Os bancários que participaram da última Consulta Nacional, realizada em 2023 elencaram como as quatro principais consequências da cobrança excessiva para o cumprimento de metas: preocupação constante com o trabalho (68%); cansaço e fadiga constantes (61%); desmotivação, vontade de não ir trabalhar (52%); e crises de ansiedade/pânico (46%).

Além disso, 41,9% dos trabalhadores afirmaram ainda terem feito uso de medicamentos controlados nos últimos 12 meses, percentual significativamente maior do que o mensurado na Consulta Nacional de 2022, de 35,5%.

Portal do Inferno: protesto realizado pelo Sindicato para denunciar horrores vividos pelos bancários nos locais de trabalho (Anju/Seeb-SP)

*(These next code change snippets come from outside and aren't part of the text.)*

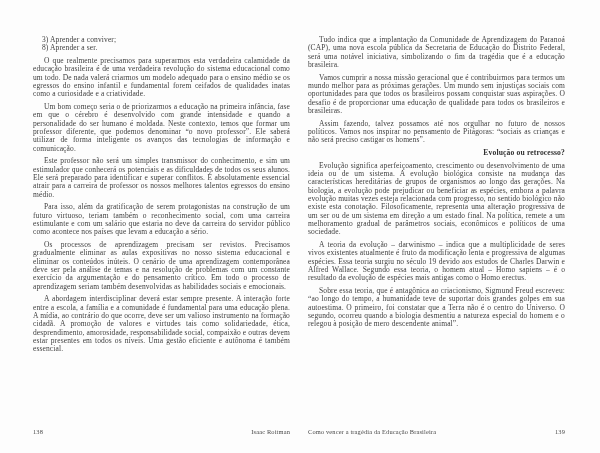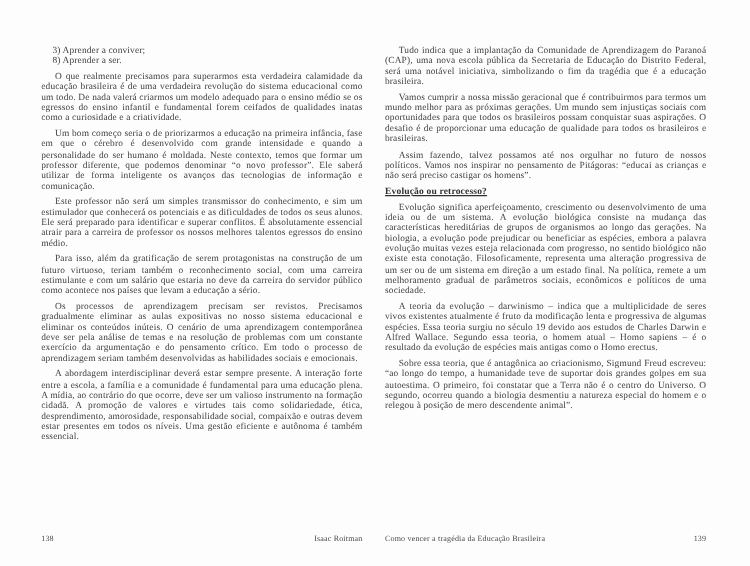--- a/index.html
+++ b/index.html
@@ -97,7 +97,7 @@
     <div class="page-body">
       <p>Tudo indica que a implantação da Comunidade de Aprendizagem do Paranoá (CAP), uma nova escola pública da Secretaria de Educação do Distrito Federal, será uma notável iniciativa, simbolizando o fim da tragédia que é a educação brasileira.</p>
       <p>Vamos cumprir a nossa missão geracional que é contribuirmos para termos um mundo melhor para as próximas gerações. Um mundo sem injustiças sociais com oportunidades para que todos os brasileiros possam conquistar suas aspirações. O desafio é de proporcionar uma educação de qualidade para todos os brasileiros e brasileiras.</p>
-      <p>Assim fazendo, talvez possamos até nos orgulhar no futuro de nossos políticos. Vamos nos inspirar no pensamento de Pitágoras: “educai as crianças e não será preciso castigar os homens”.</p>
+      <p>Assim fazendo, talvez possamos até nos orgulhar no futuro de nossos políticos. Vamos nos inspirar no pensamento de Pitágoras: “sociais as crianças e não será preciso castigar os homens”.</p>
       <div class="section-heading">Evolução ou retrocesso?</div>
       <p>Evolução significa aperfeiçoamento, crescimento ou desenvolvimento de uma ideia ou de um sistema. A evolução biológica consiste na mudança das características hereditárias de grupos de organismos ao longo das gerações. Na biologia, a evolução pode prejudicar ou beneficiar as espécies, embora a palavra evolução muitas vezes esteja relacionada com progresso, no sentido biológico não existe esta conotação. Filosoficamente, representa uma alteração progressiva de um ser ou de um sistema em direção a um estado final. Na política, remete a um melhoramento gradual de parâmetros sociais, econômicos e políticos de uma sociedade.</p>
       <p>A teoria da evolução – darwinismo – indica que a multiplicidade de seres vivos existentes atualmente é fruto da modificação lenta e progressiva de algumas espécies. Essa teoria surgiu no século 19 devido aos estudos de Charles Darwin e Alfred Wallace. Segundo essa teoria, o homem atual – Homo sapiens – é o resultado da evolução de espécies mais antigas como o Homo erectus.</p>

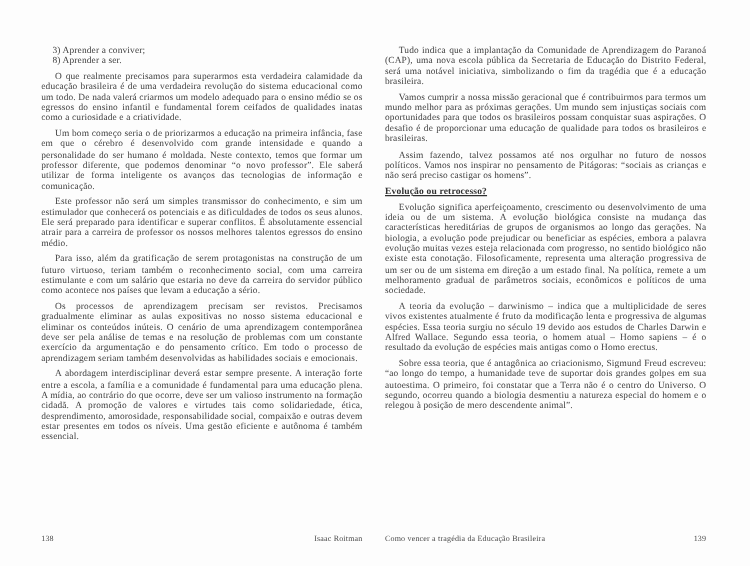--- a/index.html
+++ b/index.html
@@ -50,9 +50,8 @@
     font-weight: bold;
     color: #2f2f2f;
     margin: 2.5px 0 4.5px 0;
-    text-align: left;
+    text-align: right;
     letter-spacing: 0.15px;
-    text-decoration: underline;
   }
   .page-footer {
     position: absolute;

A categoria bancária representa cerca de 1% do emprego formal no Brasil, mas é responsável por 25% dos afastamentos acidentários pelo INSS por doenças mentais e comportamentais. Na cidade de São Paulo, a situação é ainda pior: 82% dos afastamentos acidentários (B91) de bancários são por doenças mentais. Além disso, praticamente 100% dos bancários que procuram a Secretaria de Saúde do Sindicato apresentam quadros de depressão, ansiedade ou burnout.

“Um cenário terrível que demonstra a importância da nossa luta de duas décadas no combate ao assédio moral”, ressalta Neiva Ribeiro. “Temos muito orgulho desse fazer esse bom combate ao lado dos bancários. E não vai ter fim. Seguiremos enquanto houver assédio moral e outras formas de violência contra os trabalhadores.”

Corrida de São Pilantra, paródia da São Silvestre realizada pelo Sindicato para fechar o ano: bom humor para denunciar o assédio moral nos bancos (Maurício Morais/Seeb-SP)

Dados de outra pesquisa (Avaliação dos Modelos de Gestão e das Patologias no Trabalho Bancário), realizada pela Secretaria de Saúde do Trabalhador da Contraf-CUT, em colaboração com pesquisadores do Instituto de Psicologia da Universidade de Brasília (UnB), aponta 80% dos 5.803 bancários que participaram do estudo tiveram pelo menos um problema de saúde relacionado ao trabalho em 2023. Deste total, quase metade está em acompanhamento psiquiátrico.

Segundo o TST (Tribunal Superior do Trabalho), entre 2019 e 2021, foram registrados 3.049 casos de assédio sexual e 52.936 de assédio moral. No primeiro semestre do ano passado as denúncias atingiram a marca de 31 mil casos entre assédio moral e sexual em 347 empresas, o que representou quase o triplo dos anos de 2019 e 2020. E isso representa apenas as pessoas que tiveram a coragem de fazer as denúncias.

Por tratar-se de um fenômeno mundial, a Organização Internacional do Trabalho (OIT) formulou a Convenção 190, que busca eliminar a violência e o assédio no mundo do trabalho. Aprovada na Assembleia Geral da 108ª Conferência da OIT, em 2019, a Convenção 190 considera inadmissível qualquer prática e comportamento inaceitável mesmo que ocorra uma única vez. E destaca a violência de gênero e o assédio sexual. Os trabalhadores cobram que o Brasil seja signatário dessa convenção. Em 9 de abril de 2023, o governo brasileiro deu início ao processo de ratificação da Convenção 190 da OIT, que busca Eliminar Violência e Assédio no Mundo do Trabalho.